Figure 6. G1ER cells with high cyclin E activity recapitulate dyserythropoiesis phenotypes of cyclin E^{T74A T393A} mice.

(A) Hbb-b1 transcript levels were measured in viable (non-propidium iodide retaining) G1ER cells transduced either with empty vector (MIGR1) or cyclin E, mutated at its N- and C-terminal phosphodegrons (cyclin E-AA), following induction with beta-estradiol for 48 hours.

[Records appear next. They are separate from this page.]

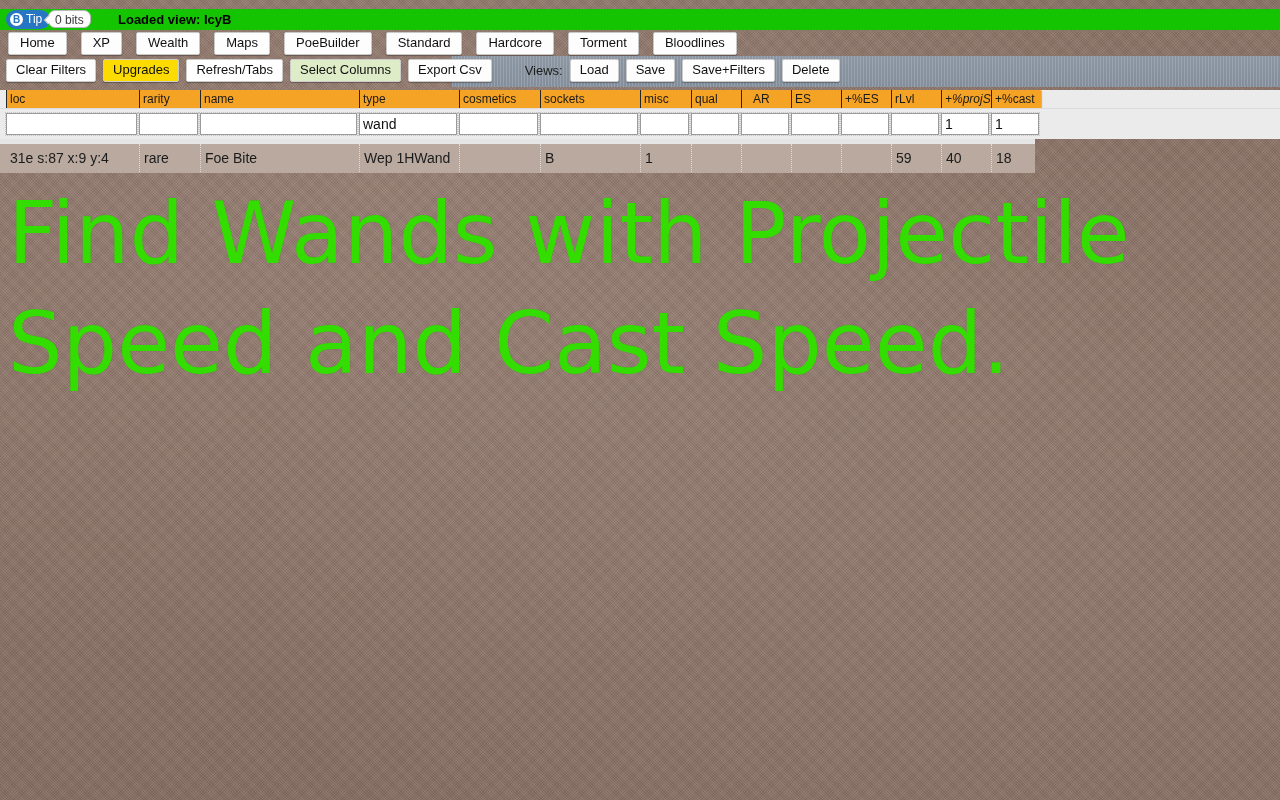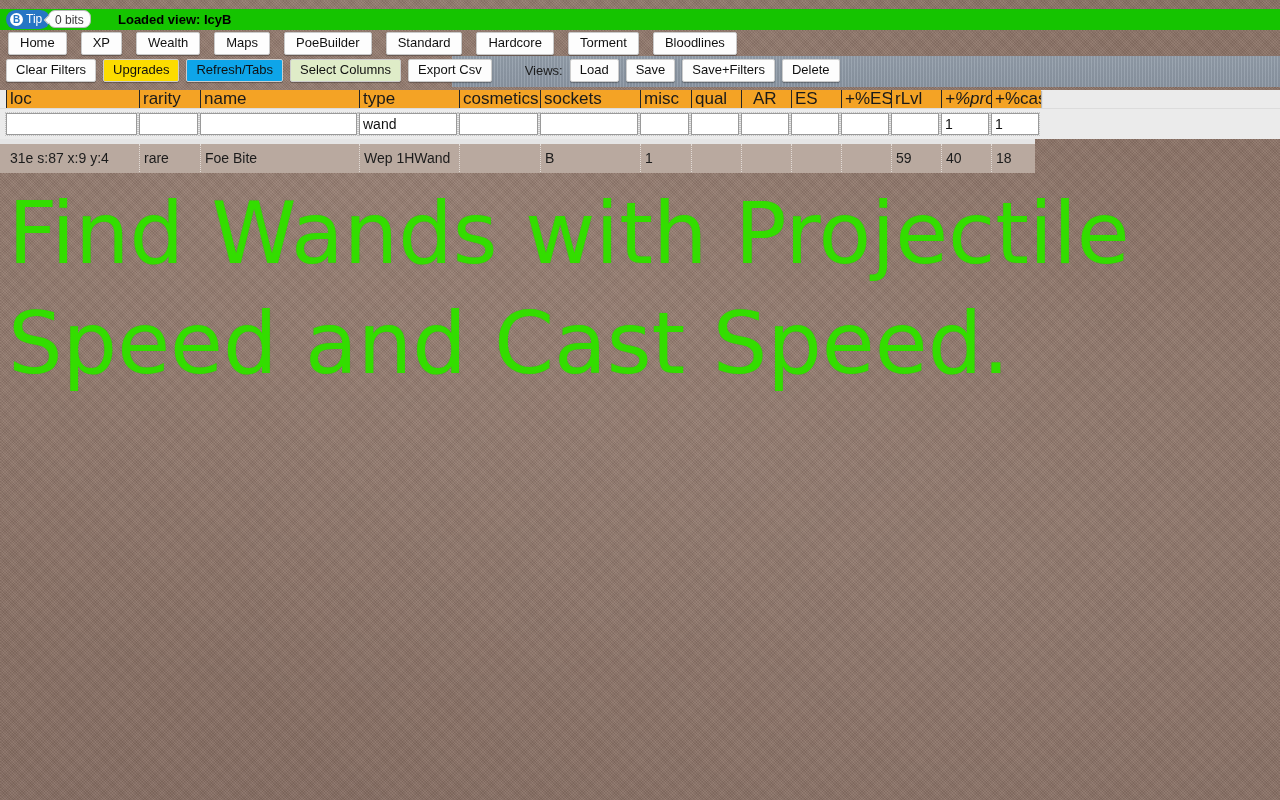--- a/index.html
+++ b/index.html
@@ -133,21 +133,21 @@
     padding: 3px 9px 4px 9px;
     font-size: 13px;
     color: #101010;
     line-height: 14px;
     box-shadow: 0 1px 1px rgba(0,0,0,0.30);
     white-space: nowrap;
     cursor: pointer;
     margin-right: 3px;
   }
   .tb-btn.yellow { background: #fcdc00; }
-  .tb-btn.blue   { background: #0ea5e9; }
+  .tb-btn.blue   { background: #ffffff; }
   .tb-btn.green  { background: #dfecc8; }
 
   #views-label {
     font-size: 13px;
     color: #1c1c1c;
     margin: 0 3px 0 2px;
     line-height: 16px;
     white-space: nowrap;
     padding-left: 24px;
   }
@@ -206,21 +206,21 @@
     top: 0;
     height: 100%;
   }
   .hcell {
     position: absolute;
     top: 0;
     height: 18px;
     background: #f4a325;
     border-left: 1px solid #262626;
     box-sizing: border-box;
-    font-size: 17px;
+    font-size: 12px;
     color: #1a1a1a;
     line-height: 18px;
     padding-left: 3px;
     overflow: hidden;
     white-space: nowrap;
     cursor: pointer;
     box-shadow: 1px 1px 1px rgba(0,0,0,0.22);
   }
   .hcell.italic { font-style: italic; }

Inset - representative cell pellets are shown, made from undifferentiated G1ER cells (−E2) and cells transduced and differentiated as above. (B) Left panel - Bnip3L transcript levels were measured in the indicated, viable G1ER cell populations and are shown relative to expression in undifferentiated (−E2), empty vector-transduced (MIGR1) cells. Right panel – Lysates were prepared from differentiated G1ER cells and immunoblotted for the indicated proteins. (C) Mitochondrial superoxide levels were measured in live, G1ER cells with (+E2) and without (−E2) differentiation using Mitosox Red superoxide indicator. Inset shows increased poly-ADP-ribose polymerase (PARP) cleavage (* = 89 kD cleavage product, f.l. = full length PARP) in cyclin E-AA-transduced, differentiated G1ER cells (E-AA) and Annexin V-positive cells enumerated from two independent transductions.